Segundo o município, não houve bloqueio de vias nem impacto direto sobre comunidades. O dano identificado até o momento é de natureza ambiental.
Este é o segundo extravasamento envolvendo minas da Vale em Congonhas em menos de 24 horas. Ontem (25), houve o rompimento de uma barreira de contenção de água na mina de Fábrica, situada a cerca de 22 quilômetros da mina Viga.
No caso da mina de Fábrica, o material ultrapassou o dique Freitas, carreando sedimentos e rejeitos de mineração. Apesar dos impactos ambientais, não houve registro de vítimas.
Ao todo, vazaram cerca de 263 mil metros cúbicos de água turva, contendo minério e resíduos do processo de beneficiamento. O material atingiu áreas da mineradora CSN, causando danos materiais, antes de alcançar o rio Goiabeiras, que corta parte da zona urbana de Congonhas e deságua no rio Maranhão, já na região central da cidade.

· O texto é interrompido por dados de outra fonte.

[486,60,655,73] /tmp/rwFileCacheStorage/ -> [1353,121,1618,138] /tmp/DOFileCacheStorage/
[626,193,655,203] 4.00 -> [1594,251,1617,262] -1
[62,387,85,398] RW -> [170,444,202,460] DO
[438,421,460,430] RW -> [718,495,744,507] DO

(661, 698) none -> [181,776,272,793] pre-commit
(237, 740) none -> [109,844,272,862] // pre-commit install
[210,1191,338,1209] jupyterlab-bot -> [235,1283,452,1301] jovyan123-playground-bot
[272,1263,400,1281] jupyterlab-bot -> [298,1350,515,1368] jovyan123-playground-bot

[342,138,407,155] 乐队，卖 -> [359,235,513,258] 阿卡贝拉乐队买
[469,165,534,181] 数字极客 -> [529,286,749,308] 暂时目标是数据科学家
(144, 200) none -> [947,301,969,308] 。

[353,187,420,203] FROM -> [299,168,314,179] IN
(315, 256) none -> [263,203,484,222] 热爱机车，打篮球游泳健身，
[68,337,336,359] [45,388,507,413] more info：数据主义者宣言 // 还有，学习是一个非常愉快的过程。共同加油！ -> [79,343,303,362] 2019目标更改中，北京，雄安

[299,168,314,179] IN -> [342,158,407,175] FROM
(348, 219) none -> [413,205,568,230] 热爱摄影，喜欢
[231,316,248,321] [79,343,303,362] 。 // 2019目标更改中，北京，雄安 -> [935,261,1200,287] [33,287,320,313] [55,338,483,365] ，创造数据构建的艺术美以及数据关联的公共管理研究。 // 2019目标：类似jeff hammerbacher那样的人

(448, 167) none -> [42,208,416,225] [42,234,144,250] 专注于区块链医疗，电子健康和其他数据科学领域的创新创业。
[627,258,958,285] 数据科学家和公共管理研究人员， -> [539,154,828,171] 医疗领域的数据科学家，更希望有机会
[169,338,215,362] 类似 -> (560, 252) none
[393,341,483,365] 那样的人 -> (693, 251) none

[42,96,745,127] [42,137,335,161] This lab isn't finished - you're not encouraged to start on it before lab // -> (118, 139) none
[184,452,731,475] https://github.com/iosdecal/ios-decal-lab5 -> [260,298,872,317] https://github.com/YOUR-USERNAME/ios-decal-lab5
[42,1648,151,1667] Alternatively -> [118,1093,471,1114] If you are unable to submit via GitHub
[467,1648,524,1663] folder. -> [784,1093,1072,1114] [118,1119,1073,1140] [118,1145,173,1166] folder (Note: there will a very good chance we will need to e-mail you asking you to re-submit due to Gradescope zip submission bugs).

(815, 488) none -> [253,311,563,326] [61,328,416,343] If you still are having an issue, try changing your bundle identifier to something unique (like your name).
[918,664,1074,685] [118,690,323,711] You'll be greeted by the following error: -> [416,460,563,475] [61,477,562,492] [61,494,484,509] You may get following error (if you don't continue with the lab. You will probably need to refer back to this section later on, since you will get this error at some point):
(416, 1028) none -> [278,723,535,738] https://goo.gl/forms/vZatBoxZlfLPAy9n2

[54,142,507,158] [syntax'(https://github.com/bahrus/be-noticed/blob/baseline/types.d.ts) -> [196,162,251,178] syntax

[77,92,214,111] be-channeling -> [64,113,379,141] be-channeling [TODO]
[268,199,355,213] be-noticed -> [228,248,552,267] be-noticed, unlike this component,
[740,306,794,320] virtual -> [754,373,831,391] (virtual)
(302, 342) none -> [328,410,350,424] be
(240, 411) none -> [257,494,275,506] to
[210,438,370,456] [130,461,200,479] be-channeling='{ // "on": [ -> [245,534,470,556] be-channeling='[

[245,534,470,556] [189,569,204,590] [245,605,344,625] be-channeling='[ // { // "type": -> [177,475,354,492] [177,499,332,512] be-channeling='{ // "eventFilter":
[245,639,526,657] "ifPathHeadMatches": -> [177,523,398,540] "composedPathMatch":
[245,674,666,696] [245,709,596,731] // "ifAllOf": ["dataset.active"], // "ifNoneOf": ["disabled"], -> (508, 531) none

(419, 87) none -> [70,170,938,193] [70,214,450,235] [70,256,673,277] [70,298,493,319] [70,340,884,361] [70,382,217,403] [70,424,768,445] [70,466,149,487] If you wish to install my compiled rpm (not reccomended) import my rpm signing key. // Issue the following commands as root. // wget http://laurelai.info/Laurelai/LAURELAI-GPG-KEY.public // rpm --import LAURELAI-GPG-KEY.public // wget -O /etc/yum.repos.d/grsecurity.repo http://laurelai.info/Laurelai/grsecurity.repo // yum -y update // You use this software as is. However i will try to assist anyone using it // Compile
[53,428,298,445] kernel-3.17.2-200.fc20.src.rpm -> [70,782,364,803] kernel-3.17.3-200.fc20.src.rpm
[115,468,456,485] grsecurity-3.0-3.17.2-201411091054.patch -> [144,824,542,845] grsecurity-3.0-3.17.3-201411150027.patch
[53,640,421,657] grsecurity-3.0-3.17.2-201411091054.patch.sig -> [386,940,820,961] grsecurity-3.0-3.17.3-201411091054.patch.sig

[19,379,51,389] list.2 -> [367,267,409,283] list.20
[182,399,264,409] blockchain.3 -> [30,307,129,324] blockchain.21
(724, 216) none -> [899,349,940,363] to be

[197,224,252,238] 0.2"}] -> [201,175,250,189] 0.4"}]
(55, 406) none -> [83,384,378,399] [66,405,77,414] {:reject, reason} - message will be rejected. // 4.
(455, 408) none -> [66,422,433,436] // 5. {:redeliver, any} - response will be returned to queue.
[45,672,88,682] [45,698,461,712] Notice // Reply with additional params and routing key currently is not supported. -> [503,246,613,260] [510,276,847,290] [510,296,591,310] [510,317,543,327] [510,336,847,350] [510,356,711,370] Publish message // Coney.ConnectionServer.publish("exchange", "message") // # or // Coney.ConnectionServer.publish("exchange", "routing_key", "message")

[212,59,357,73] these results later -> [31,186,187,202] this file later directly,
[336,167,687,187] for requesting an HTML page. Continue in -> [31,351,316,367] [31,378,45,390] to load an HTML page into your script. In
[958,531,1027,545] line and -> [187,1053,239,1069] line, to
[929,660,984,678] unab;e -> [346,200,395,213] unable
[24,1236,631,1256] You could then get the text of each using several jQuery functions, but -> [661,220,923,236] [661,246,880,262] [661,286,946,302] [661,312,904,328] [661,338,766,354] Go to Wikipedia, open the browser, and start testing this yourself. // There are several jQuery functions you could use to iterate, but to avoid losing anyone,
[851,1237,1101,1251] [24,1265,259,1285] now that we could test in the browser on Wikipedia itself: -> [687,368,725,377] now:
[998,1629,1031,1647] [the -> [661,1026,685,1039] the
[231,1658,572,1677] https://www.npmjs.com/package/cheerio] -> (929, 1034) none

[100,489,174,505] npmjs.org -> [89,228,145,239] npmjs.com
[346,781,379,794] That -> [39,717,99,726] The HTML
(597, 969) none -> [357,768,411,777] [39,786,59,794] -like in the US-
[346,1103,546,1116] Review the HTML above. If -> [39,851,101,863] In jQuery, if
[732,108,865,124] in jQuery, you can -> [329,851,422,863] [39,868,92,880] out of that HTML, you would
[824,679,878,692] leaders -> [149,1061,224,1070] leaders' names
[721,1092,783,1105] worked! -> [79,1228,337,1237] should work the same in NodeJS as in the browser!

A CSN informou que o rompimento provocou o alagamento de setores da unidade Pires, em Ouro Preto, incluindo almoxarifado, acessos internos, oficinas mecânicas e área de embarque. Em nota, a empresa afirmou que suas estruturas de contenção de sedimentos seguem operando normalmente e que acompanha a situação.
O rio Goiabeiras é afluente do rio Maranhão, que, por sua vez, deságua no rio Paraopeba — o mesmo atingido pelo rompimento de uma barragem da Vale em Brumadinho, em janeiro de 2019.
Diante dos episódios, foi instalada uma sala de crise com a participação das Defesas Civis de Congonhas e Ouro Preto, da Coordenadoria Estadual de Defesa Civil (Cedec), do Corpo de Bombeiros, da Secretaria Municipal de Meio Ambiente e Mudanças Climáticas e do Ministério Público de Minas Gerais.
Em nota, o secretário municipal de Meio Ambiente e Mudanças Climáticas, João Lobo, alertou para as consequências do aumento da turbidez da água. Segundo ele, os impactos incluem perda significativa de biodiversidade, redução da qualidade da água, assoreamento dos rios e aumento do risco de enchentes. Lobo destacou ainda a possibilidade de toxicidade do material carreado e os danos às matas ciliares, com efeitos que podem se intensificar nos próximos meses.
Após o rompimento na mina de Fábrica, a prefeitura aplicou um auto de infração à Vale, passível de conversão em multa. De acordo com o secretário, embora a estrutura não seja uma barragem, ela apresentava potencial para causar graves danos ambientais e sociais, além de riscos à vida, e não contava com monitoramento adequado.
Em comunicado ao mercado divulgado nesta quinta-feira (26), a Vale informou que os extravasamentos registrados nas minas de Congonhas e Ouro Preto foram contidos. A empresa afirmou que não houve feridos nem impactos às comunidades próximas e que os episódios não têm relação com barragens da companhia, que permanecem estáveis e monitoradas continuamente.
A mineradora também declarou que não houve carreamento de rejeitos, apenas de água com sedimentos, e reforçou que realiza inspeções e manutenções preventivas, intensificadas durante o período chuvoso. As causas dos extravasamentos, segundo a Vale, estão sendo apuradas e os aprendizados serão incorporados aos planos de contingência da empresa.